Étape suivante : les incendies des immeubles parisens, d’avril
à août 2005. Les familles des victimes (52 morts au
total) sont rapidement passées au rang de coupables. Coupables
d’être Noires. Deux jours après l’incendie
de l’immeuble du boulevard Vincent Auriol, le 25 août,
Nicolas Sarkozy déclare : « La difficulté, c’est
que tout un tas de gens, qui n’ont pas de papiers pour certains,
s’amassent à Paris, et qu’il n’y a pas
de conditions pour les loger ». Le problème n’est
plus celui de l’habitat insalubre, de la crise du logement
ou de la spéculation immobilière mais de l’immigration,
notamment celle de Côte d’Ivoire, où la France
n’est plus en odeur de sainteté. Dans la foulée,
Sarkozy annonce l’expulsion d’une centaine d’immeubles.
Jusque-là peu présent dans le débat politique,
le ministre de l’Outre-mer, François Baroin, a apporté
sa pierre à l’édifice. Après un voyage
officiel à Mayotte, il déclara dans le Figaro du 17
septembre 2005 qu’il fallait remetttre en cause « le
tabou » du droit du sol, en expliquant notamment que des femmes
venaient accoucher dans ce territoire français uniquement
pour que leur bébé obtienne la nationalité
(ce qui est une contre-vérité : un enfant de parents
étrangers né sur le sol français n’obtient
la nationalité qu’à partir de 13 ans et qu’à
certaines conditions, notamment la durée du séjour
sur le territoire). Fin septembre, avec les événements
de Ceuta et Mellila, s’est renforcée une alliance entre
pays maghrébins et européens pour contenir l’immigration
d’Afrique Noire. Toujours la même tendance de ségrégation
et de division. Enfin, il y eut ces incendies de voitures en banlieue,
venus confirmer que les discours sécuritaires de la campagne
présidentielle de 2002 avaient pour seul objectif d’engranger
les voix d’extrême-droite. C’est sous le ministère
de Nicolas Sarkozy que la France a connu sa plus grande flambée
de violence depuis plus de vingt ans. Il fallut donc trouver une
excuse. La plus efficace, la plus éprouvée, c’est
l’étranger. Le Noir, en l’occurrence. Pour nourrir
ce rejet, un vieux fond de racisme teinté de nostalgie colonialiste
fera l’affaire. Face à une telle succession de provocations,
quelle résistance s’est manifestée ? Laissons
de côté les partis politiques, beaucoup plus préoccupés
par leurs machineries internes que par la nécessité
de construire une alternative durable et crédible. Si les
partis sont pour le moins décalés, les autres rouages
de l’alternative semblent eux aussi défaillants. Non
pas dans l’efficacité de leurs actions propres mais
dans l’absence de synergie.
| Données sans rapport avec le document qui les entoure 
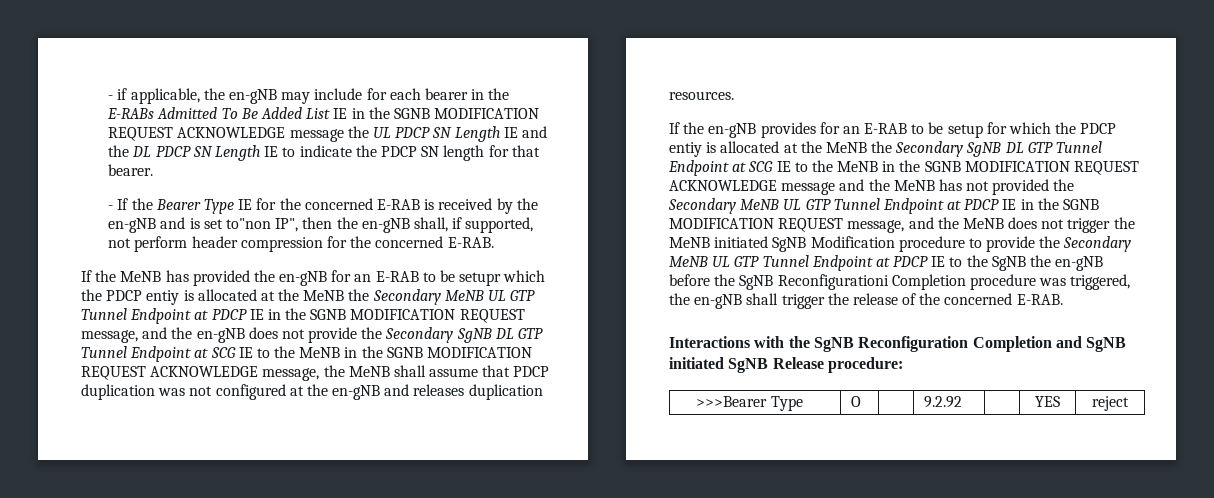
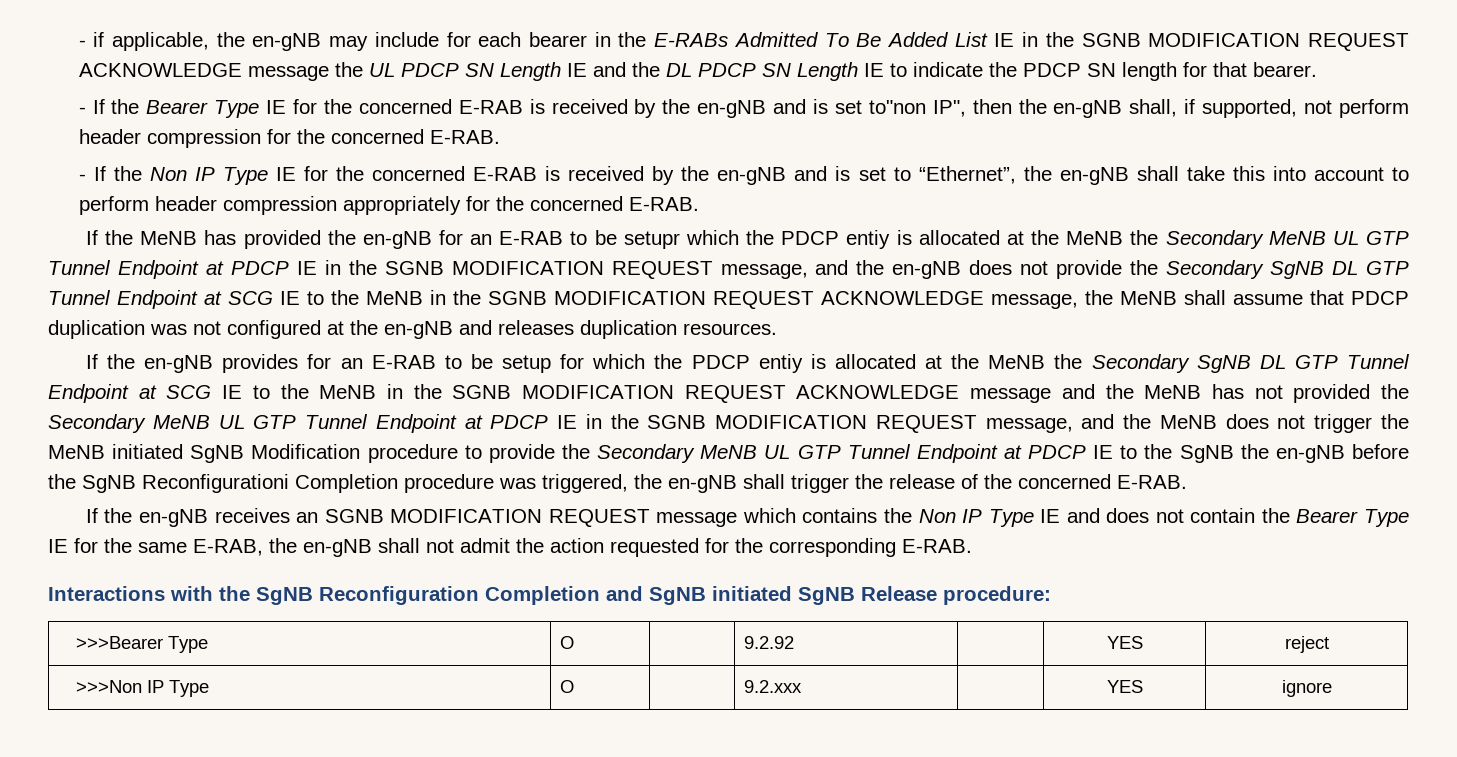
+ - If the Non IP Type IE for the concerned E-RAB is received by the en-gNB and is set to “Ethernet”, the en-gNB shall take this into account to perform header compression appropriately for the concerned E-RAB.
+ If the en-gNB receives an SGNB MODIFICATION REQUEST message which contains the Non IP Type IE and does not contain the Bearer Type IE for the same E-RAB, the en-gNB shall not admit the action requested for the corresponding E-RAB.
+ >>>Non IP Type | O | | 9.2.xxx | | YES | ignore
Sur le terrain, des mobilisations
d’enseignants et de lycéens ont permis d’empêcher
l’expulsion de lycéens sans-papiers ; après
avoir fait partir les habitants de 10 immeubles sur les 100
annoncés, Nicolas Sarkozy a été contraint
de renoncer aux expulsions d’immeubles insalubres devant la
mobilisation des riverains et du mouvement social ; des habitants
se sont organisés avec succès dans de nombreux quartiers
pour entamer un vrai dialogue avec les jeunes, qui s’est avéré
plus efficace que la présence policière et contribua
à créer du lien social dans un climat appaisé.
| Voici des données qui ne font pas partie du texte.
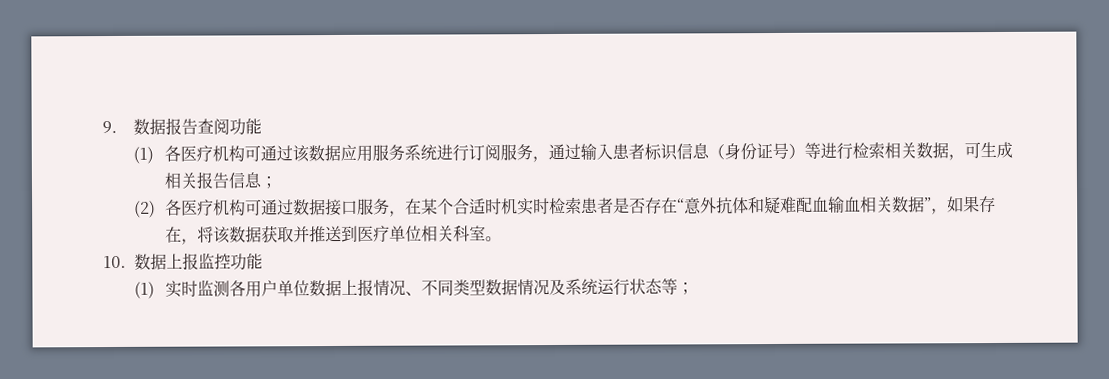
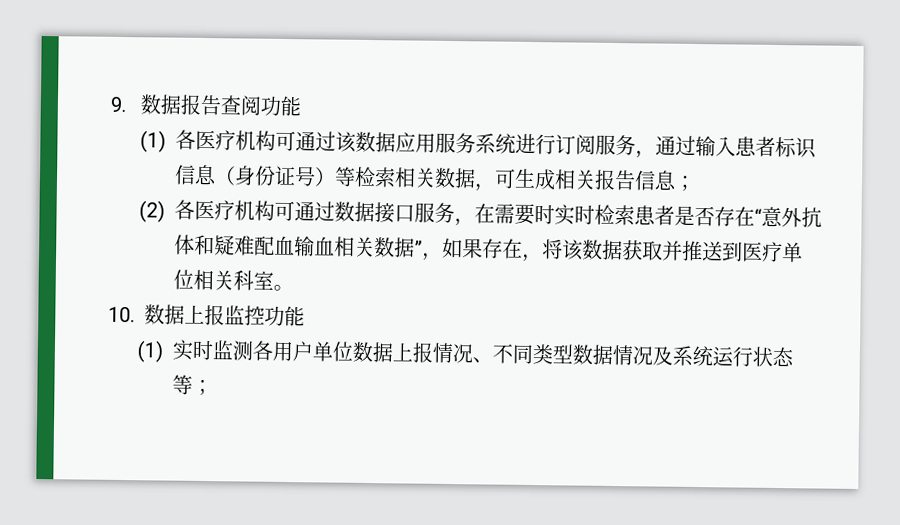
- (1)各医疗机构可通过该数据应用服务系统进行订阅服务，通过输入患者标识信息（身份证号）等进行检索相关数据，可生成相关报告信息；
+ (1)各医疗机构可通过该数据应用服务系统进行订阅服务，通过输入患者标识信息（身份证号）等检索相关数据，可生成相关报告信息；
- (2)各医疗机构可通过数据接口服务，在某个合适时机实时检索患者是否存在“意外抗体和疑难配血输血相关数据”，如果存在，将该数据获取并推送到医疗单位相关科室。
+ (2)各医疗机构可通过数据接口服务，在需要时实时检索患者是否存在“意外抗体和疑难配血输血相关数据”，如果存在，将该数据获取并推送到医疗单位相关科室。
. Mais quelles paroles fortes a-t-on alors entendu pour condamner
et comprendre ? Trop souvent, intellectuels et mouvements alternatifs
réagissent à contretemps, sans concertation. Or, si
l’on veut construire une alternative durable et solide à
l’ultra-libéralisme accompagné du social-libéralisme,
il faut absolument faire converger les voix de la complexité
et les actions concrètes. C’est dans cette perspective
que nous interviendrons régulièrement dans le débat
public. Pour sortir de cette division artificielle où ceux
qui pensent ne font que penser et ceux qui agissent ne font qu’agir.
Miguel Benasayag, Michele Doria, Jean-Baptiste Eyreaud, Vincent
Goeneutte Lefèvre, Gustave Massiah, Annie Pourre, Laurent
Rémy, Guillaume RozoySénéchal, Tatiana Vandenbogarde
: militants d’associations de lutte des « sans ».